President of the Communist Party of Argentina
- In office April 15, 1970 – November 1, 2011
- Preceded by: Victorio Codovilla
- Succeeded by: Patricio Echegaray

Personal details
- Born: 27 February 1911 San Francisco, Córdoba, Argentina
- Died: 1 November 2011 (aged 100) Buenos Aires, Argentina

= Fanny Edelman =

Argentine politician (1911–2011)

Fanny Jabcovsky, better known as Fanny Edelman (27 February 1911 – 1 November 2011) was an Argentine politician who was part of the International Brigades in defense of the Second Spanish Republic. She was honorary president of the Communist Party of Argentina until the day of her death.

==Biography==
Fanny Jabcovsky was born in Córdoba to an immigrant family who fled the anti-Jewish pogroms in the Russian Empire: her father Felipe came from Zgurița in Bessarabia and mother from Congress Poland. Her family moved to Buenos Aires when she was 13. She worked in the textile industry and as a music teacher.

In 1934, repelled by the electoral fraud of General José Félix Uriburu, she joined the International Red Aid (Communist party).

In 1936, she married the journalist and social activist Bernardo Edelman, and together they were mobilized by the Communist party in 1937 to engage in the Republican resistance in Valencia. This is when she adopted her husband's name and became Fanny Edelman. Bernardo was reporting for the Nueva España newspapers, while she was representing the interests of the International Red Aid like providing materials to the Communist soldiers.
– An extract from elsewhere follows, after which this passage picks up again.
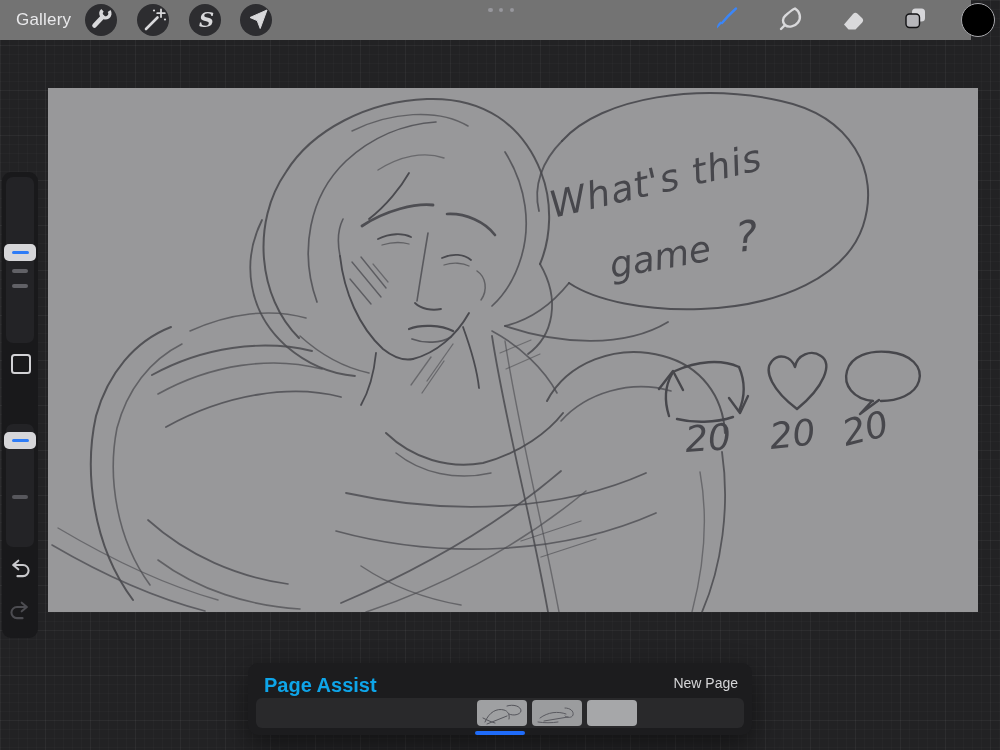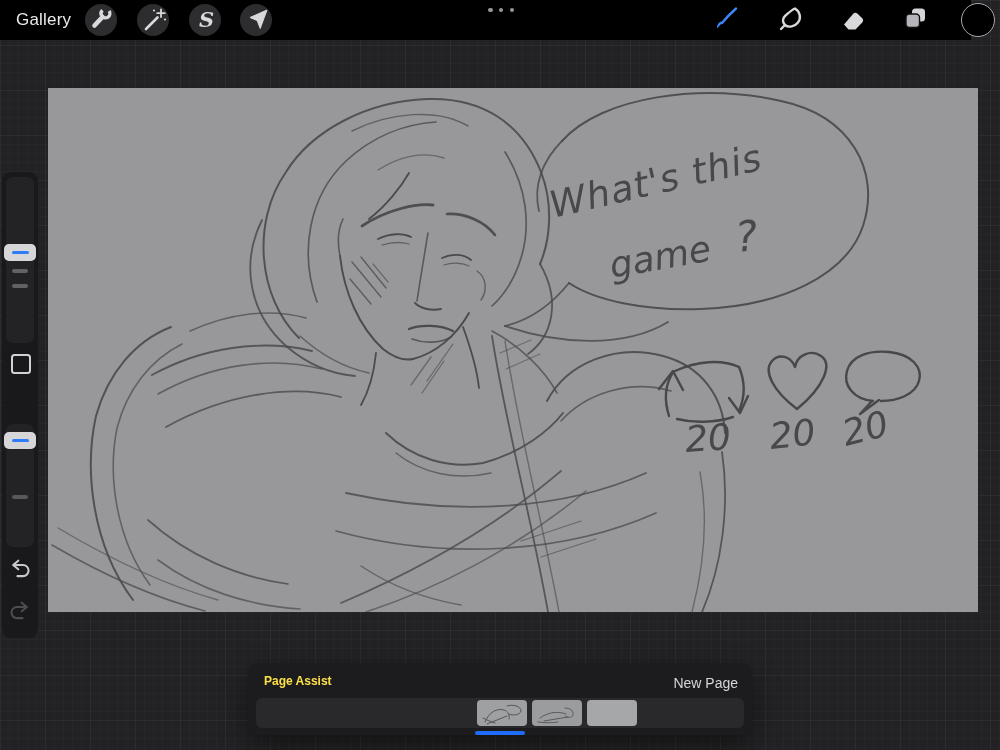"Gallery" .topbar { background: #000000 -> #737373 }
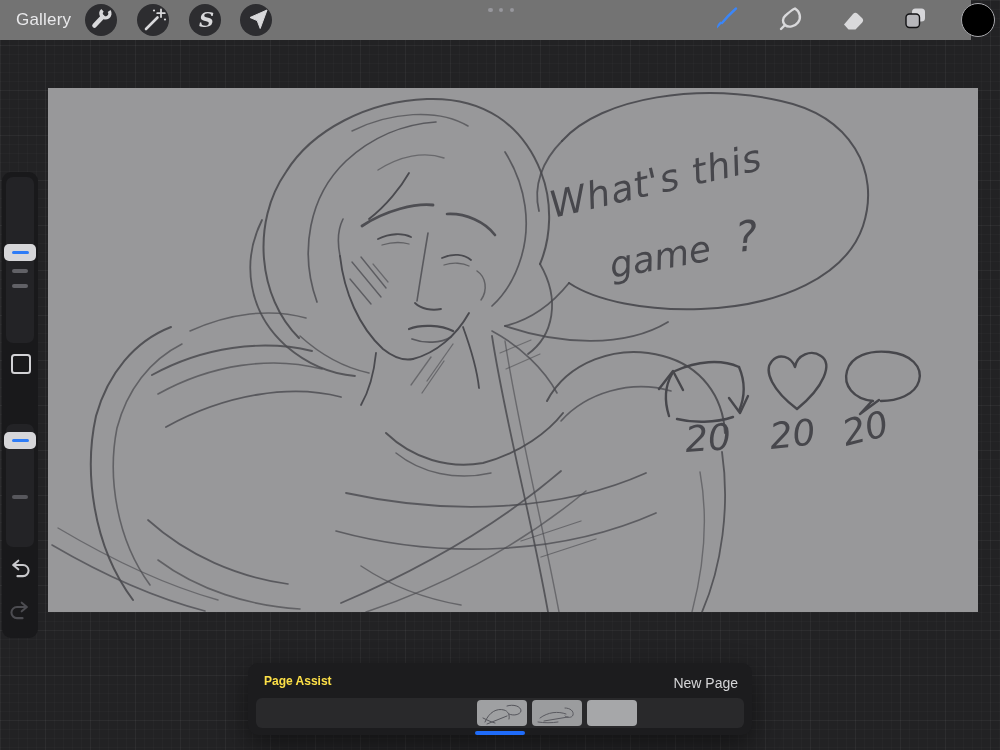"Page Assist" .pa-title { color: #fde047 -> #0ea5e9; font-size: 12px -> 20px }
After her brief time in the Spanish Civil War, she returned to Argentina in 1937. As a Communist leader, she supported all international battles led by the Party. In 1947, she worked for the creation of the Women's Union of Argentina. In 1972, she became general secretary of the Women's International Democratic Federation.

Fanny Edelman died on November 1, 2011, in Buenos Aires. She has a daughter, Lucy Edelman.

==Honours==
- Cuba: Order of José Martí, March 2011.